Nephrotic syndrome in patients with decreased resistance to infection is mainly due to:
Urine loss of a large number of immunoglobulin; b lack of factors leading to bacterial immunomodulation defects; malnutrition, the body's non-specific immune response weakened, resulting in impaired immune function; a large number of transferrin and zinc loss from the urine, Transferrin is required to maintain normal lymphocyte function and zinc ion concentration is associated with thymosin synthesis.
Local factors, pleural effusion, ascites, skin edema caused by skin rupture and severe edema local humoral factor dilution, decreased defensive function, are susceptible factors in patients with nephrotic syndrome, before the advent of antibiotics, bacterial infections were kidney disease One of the major causes of death in patients with syndrome, severe infections occur mainly in children and the elderly, adults are rare, clinically common infections are: primary peritonitis, cellulitis, respiratory tract infections and urinary tract infections, once infected Diagnosis is established, should be treated immediately.

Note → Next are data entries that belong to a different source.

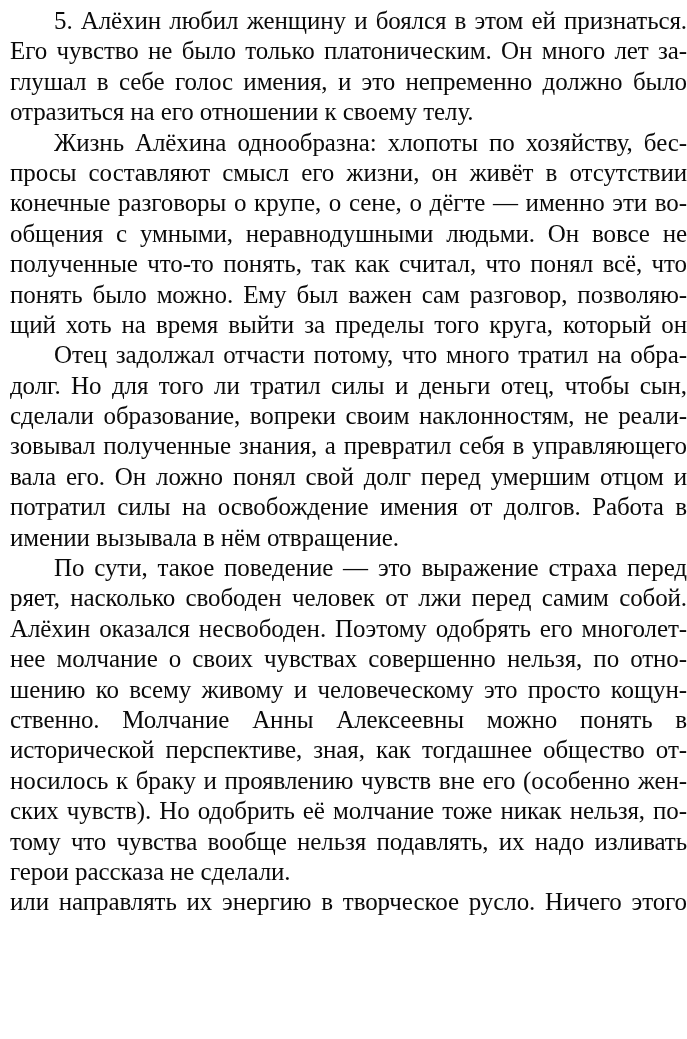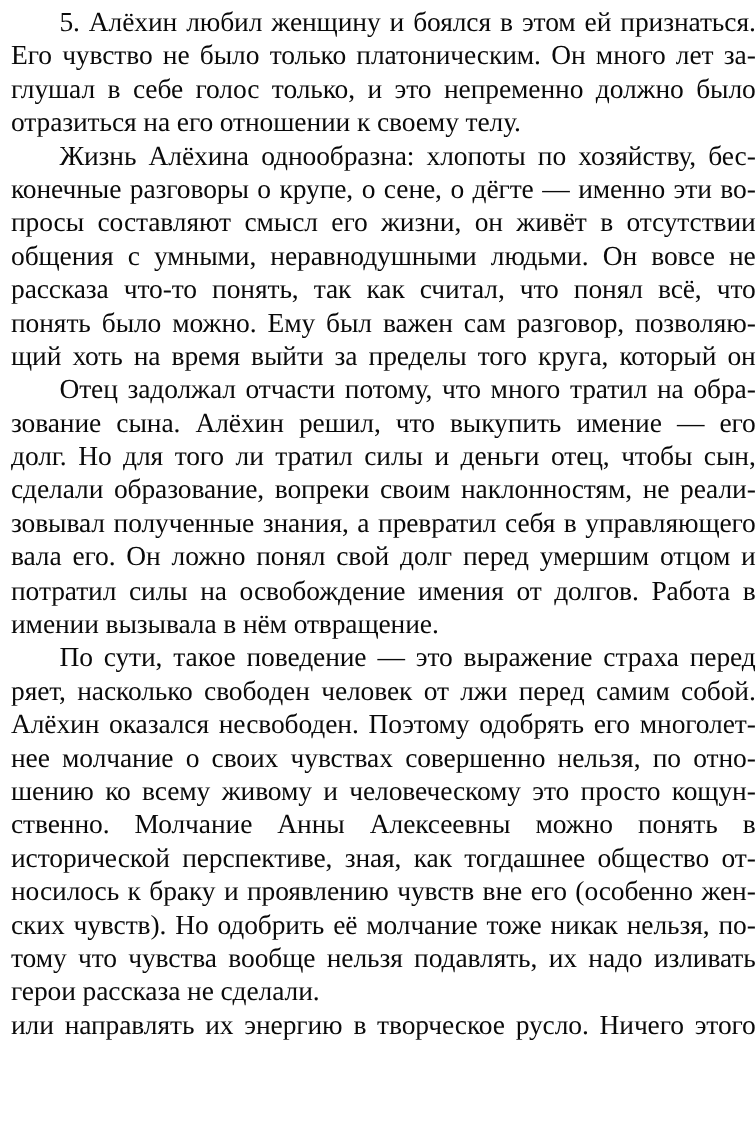--- a/index.html
+++ b/index.html
@@ -52,7 +52,7 @@
   <div class="paragraph">
     <div class="line first">5. Алёхин любил женщину и боялся в этом ей признаться.</div>
     <div class="line">Его чувство не было только платоническим. Он много лет за-</div>
-    <div class="line">глушал в себе голос только, и это непременно должно было</div>
+    <div class="line">глушал в себе голос имения, и это непременно должно было</div>
     <div class="line last">отразиться на его отношении к своему телу.</div>
   </div>
 

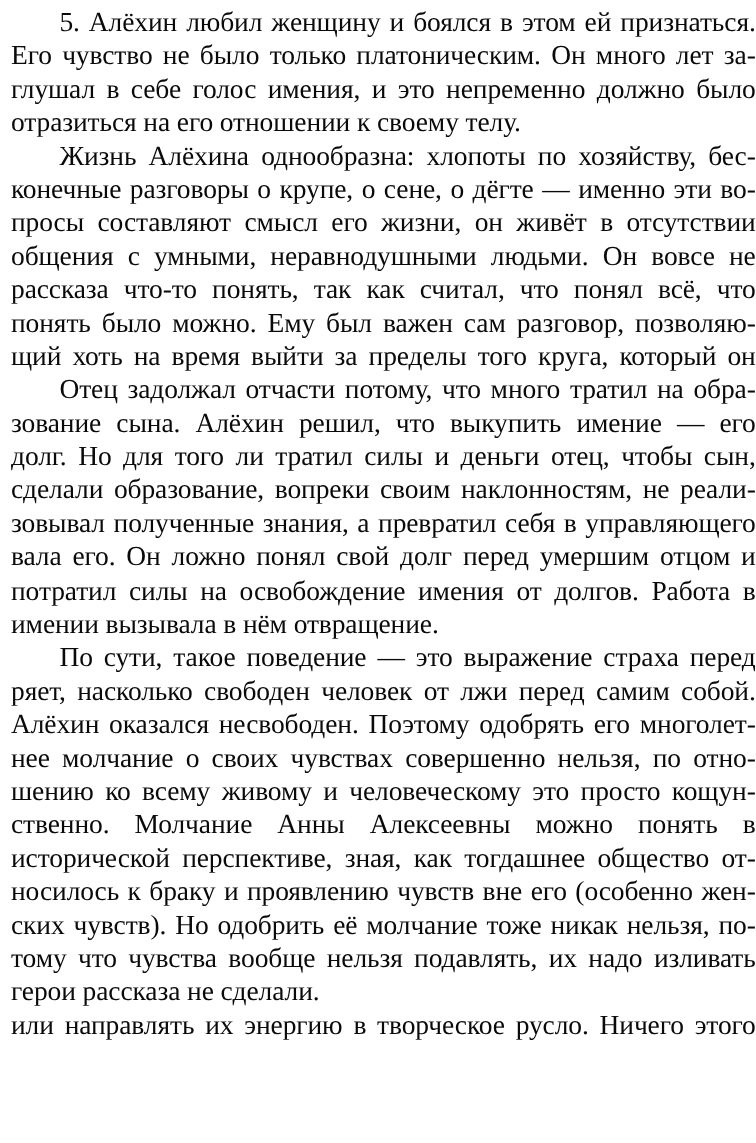--- a/index.html
+++ b/index.html
@@ -58,8 +58,8 @@
 
   <div class="paragraph">
     <div class="line first">Жизнь Алёхина однообразна: хлопоты по хозяйству, бес-</div>
+    <div class="line">просы составляют смысл его жизни, он живёт в отсутствии</div>
     <div class="line">конечные разговоры о крупе, о сене, о дёгте — именно эти во-</div>
-    <div class="line">просы составляют смысл его жизни, он живёт в отсутствии</div>
     <div class="line">общения с умными, неравнодушными людьми. Он вовсе не</div>
     <div class="line">рассказа что-то понять, так как считал, что понял всё, что</div>
     <div class="line">понять было можно. Ему был важен сам разговор, позволяю-</div>

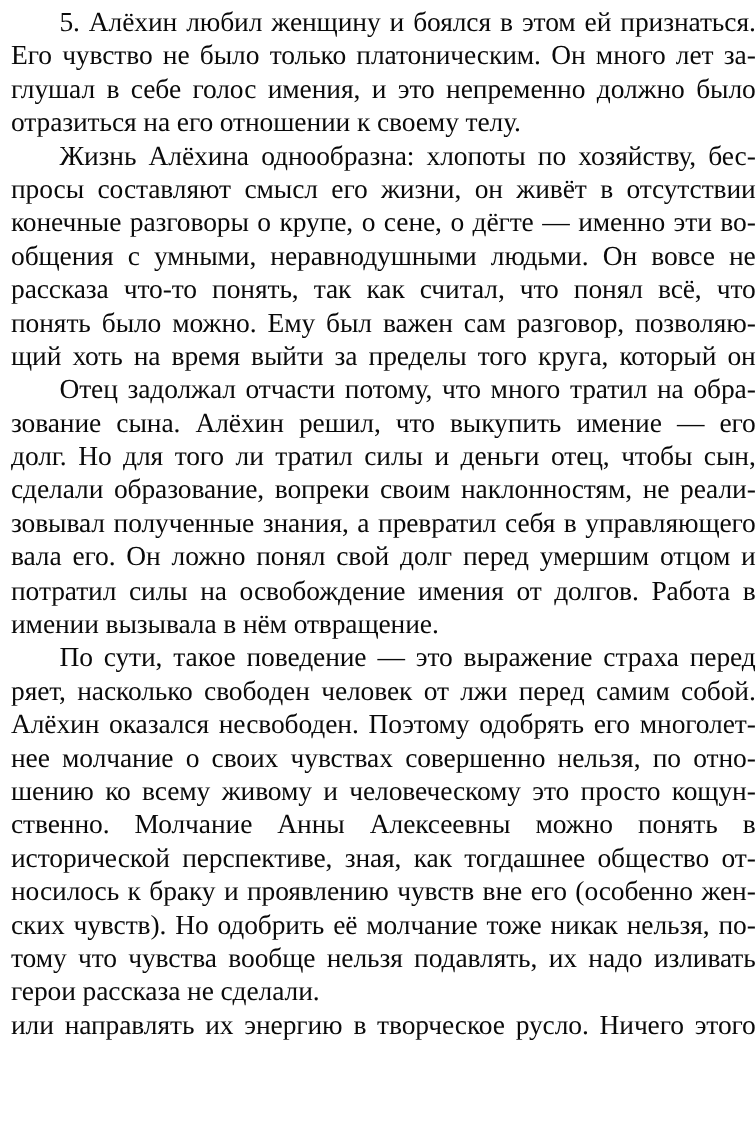--- a/index.html
+++ b/index.html
@@ -61,7 +61,7 @@
     <div class="line">просы составляют смысл его жизни, он живёт в отсутствии</div>
     <div class="line">конечные разговоры о крупе, о сене, о дёгте — именно эти во-</div>
     <div class="line">общения с умными, неравнодушными людьми. Он вовсе не</div>
-    <div class="line">рассказа что-то понять, так как считал, что понял всё, что</div>
+    <div class="line">полученные что-то понять, так как считал, что понял всё, что</div>
     <div class="line">понять было можно. Ему был важен сам разговор, позволяю-</div>
     <div class="line">щий хоть на время выйти за пределы того круга, который он</div>
   </div>

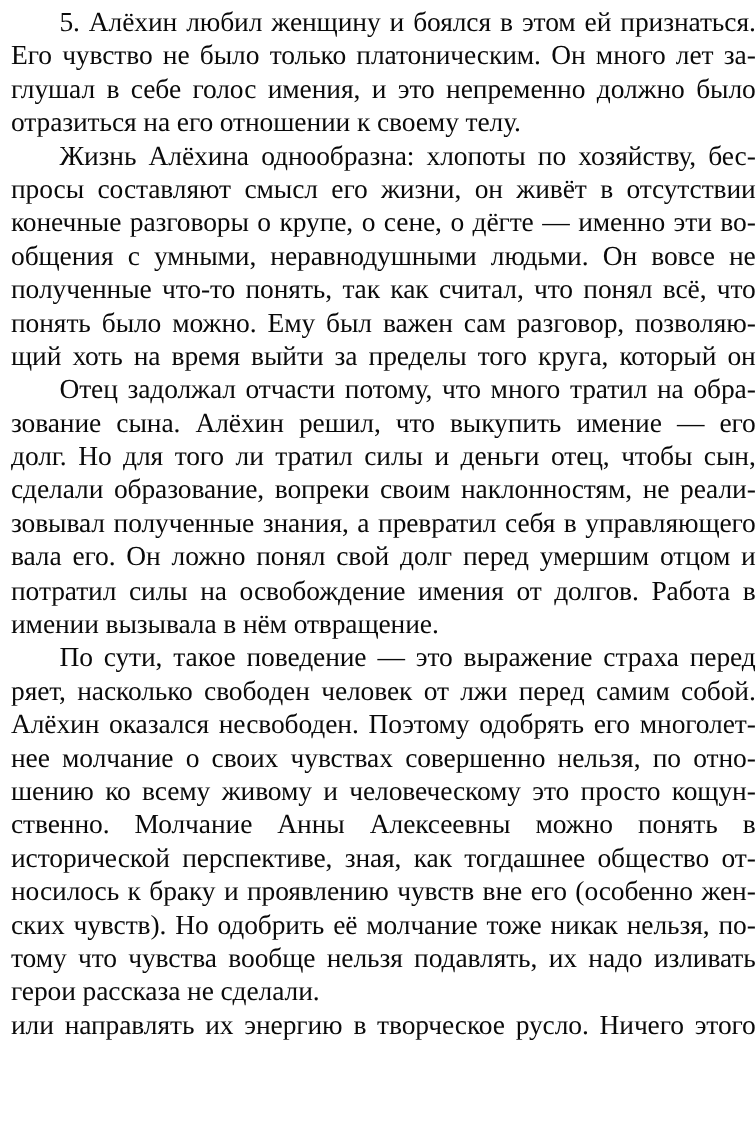--- a/index.html
+++ b/index.html
@@ -68,7 +68,6 @@
 
   <div class="paragraph">
     <div class="line first">Отец задолжал отчасти потому, что много тратил на обра-</div>
-    <div class="line">зование сына. Алёхин решил, что выкупить имение — его</div>
     <div class="line">долг. Но для того ли тратил силы и деньги отец, чтобы сын,</div>
     <div class="line">сделали образование, вопреки своим наклонностям, не реали-</div>
     <div class="line">зовывал полученные знания, а превратил себя в управляющего</div>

Hypercoagulable state and venous thrombosis. Nephrotic syndrome, when the plasma albumin is less than 2.0g / d1, the risk of renal vein thrombosis increased, the majority of thrombosis in the formation of a small vein, and then extended to eventually involving the renal vein, renal vein thrombosis, in the membrane In nephrotic patients up to 50%, in other pathological types, the incidence of 5% to 16%, acute renal vein thrombosis patients can be manifested as sudden onset of back pain, hematuria, leukocyturia, increased urinary protein and Renal dysfunction, chronic patients without any symptoms, but often after renal thrombosis proteinuria aggravated, or poor response to treatment.
Tubular dysfunction. Nephrotic syndrome renal tubular dysfunction, more common in children, the mechanism that the tubular reabsorption of a large number of filtration proteins, tubule epithelial cells are damaged, often manifested as diabetes, amino aciduria, hyperphosphatemia, kidney Tubular loss of potassium and high chloride acidosis, where a variety of renal tubular defects often prompted poor prognosis.
Abnormal bone and calcium metabolism. Nephrotic syndrome, the blood circulation in the vitd binding protein and vitd complex loss from the urine, so that the blood 1,25 (oh) 2vitd3 levels, resulting in intestinal calcium malabsorption and bone tolerance to pth, and thus nephrotic syndrome Often manifested hypocalcemia, and sometimes occur due to osteomalacia and hyperparathyroidism caused by fibrocystic osteitis, renal failure in the progression of nephrotic syndrome complicated by osteodystrophy, in general than non-renal disease caused by uremia More serious.